My boy is the beacon in the ache this land calls fields. He loses himself in the bush and the burrows. No man has been buried here since God dug us into the world, wanting us to spread out. I am laying seed far from the laps of my fathers. The valley is eager for me to become a valley myself, for other people to pass through.
My boy will bury me in the clogged turf and more of the lonely will come. Either that, or he will have no one to see him into the earth. We are farming on the remnants of nothing that came before us.
Somewhere beyond the ridges, keeping us from the worst of the wind, I can feel the ocean having its own summer. We have climbed the ridges twice, me and my boy, to look into the gulf we crossed and cannot cross again. I have never told him about the word ‘return’. We left our books behind us so that our language would be our own. I have taught him that running is to live as wildfire, which outstrips even the ancient woods.
My wife and I made love last night. The timber groaned with the fret of weather. We had to stop for fear. I knew then that we are making our own way in the world.
I do not know what is more frightening, the prospect of a figure appearing on the horizon, or the prospect of no one appearing forever.
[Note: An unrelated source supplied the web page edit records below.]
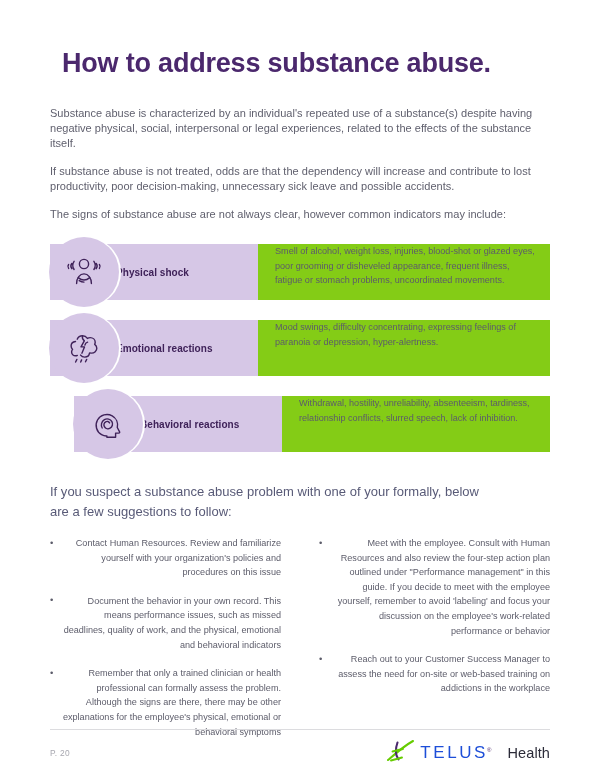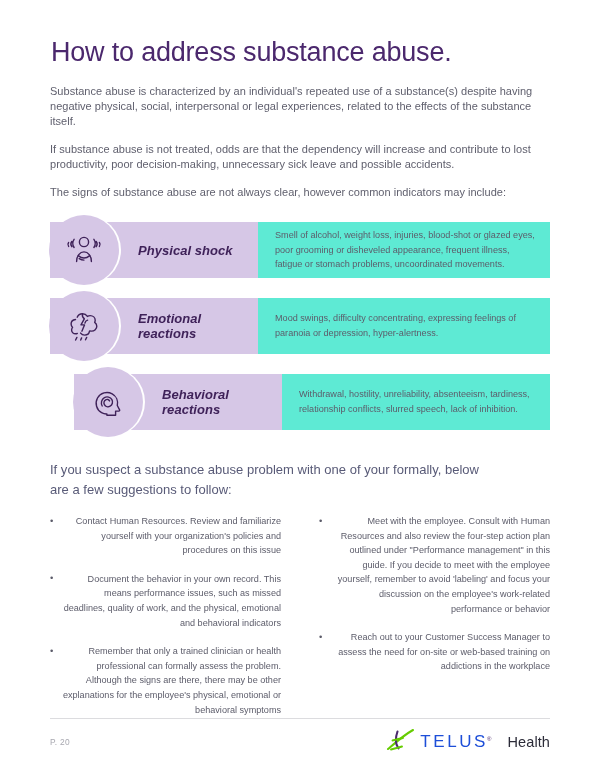"How to address substance abuse." .page-title { font-weight: 400 -> 700; margin: 1px -> 12px }
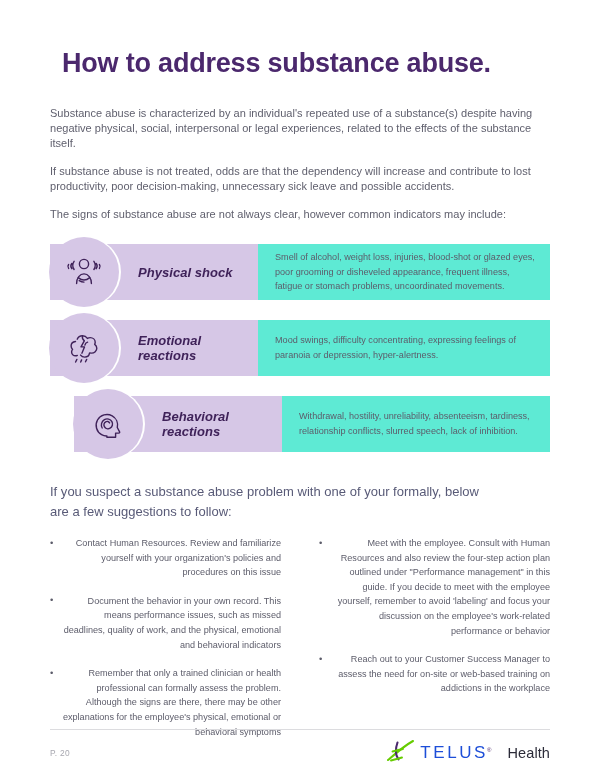"Smell of alcohol, weight loss," .card-right { align-items: center -> flex-start; background: #5eead4 -> #84cc16 }
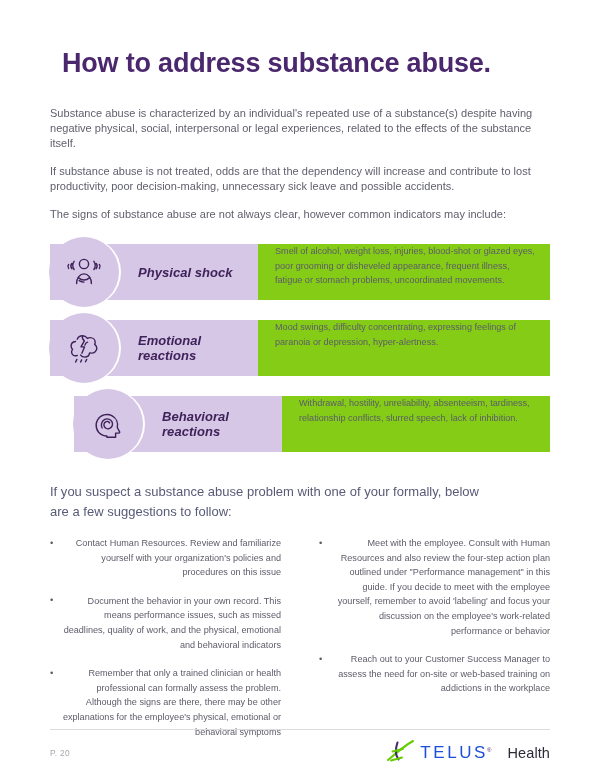"Physical shock" .card-label { font-size: 13px -> 10px; font-style: italic -> none; margin-left: 88px -> 66px }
I watch the hot flies folding across the copse, like bed linen thrown out in frustration, and think about how, when they move in bulk, they have no edges to them. Not like my boy. His outline is sharper than anything I’ve seen.
My wife was lamenting the fact he has no one to grow up with. I explained that there are spirits in the cliffs, on the peaks, down by the brook, on the beaches we’ve not yet walked on, and when the sun climbs that alone is enough company for one day, but she swung her lamp, hoping to cause pain, the arch it made as it came towards me like a whip of light in the dark. I stepped back and told her that if our house burns down then no one will make it through.
I remember arguments we’ve had out in the fields, the noon blaze making her shouts seem like a parched daydream, her arms in the air, a fury of butterflies around us and no food, an alien birdsong in the thicket that distracts me from her raving, and when she sees from my eyes that I am thinking of the strange, hidden colours of nature she kicks the earth as if it needs to open up and give us something better, and I continue listening to the bird without a name. My boy watches us fight it out from the safe distance of shade.
If we argue in the day then we come together at night. I can feel her passion in the same way you feel fear when you lose your footing in a rockpool. Sometimes we could fill Hell with the sweat we put into love and living.
My boy asked me how he was going to feed himself after I died. I sharpened two switches of wood and told him to follow me to the water’s edge, into the pebbled dip, where a trunk has fallen in the stream to form a pool that’s never quite still. I showed him how to spot fish, the glint of scales like the eyes of a cat, the moving shadows beneath, and how to strike as if all life is earned through surprise. I demonstrated as he looked on, mute, from the bank, my trousers rolled up, ankles freezing, and when I caught my reflection in the chopped water I thought I was seeing my own father, and wondered if that meant I’m far too old for everything.
I told my boy to take my place in the stream. He struggled with the cold and said to me ‘I hope you never die because this is all too hard’. With the fish obliviously brushing his shins he struck, no might and no aim, and I was proud because he failed bravely, worried because he might not last the week.
When I carried him across the threshold of our house my wife screamed, for we were both bathed in blood. My boy was limp and pale. He had slipped in the river, the spear pirouetting into his left shoulder. He did not cry out. He said it hurt less than the cold.
We’ve dressed the wound and laid him in our bed. My wife heats up milk and tells him there is only peace because of pain, which we both know to be untrue, but I can see panic in his eyes even though, under the still dusk, he tries to let me think he’s not afraid.
The blood has clotted in the candlelight. He is not yet feverish. The edgeless, afternoon flies have given way to edgeless sounds in the night, the spirits that might see us through. I cannot meet my wife’s gaze.
Notes from Guest Reader Christopher Allen
This story is stunning in its layers. It’s grand but also nuclear. The father’s reverence for nature, the boy’s existential fear, the mother’s anger–these are all so real and stirring.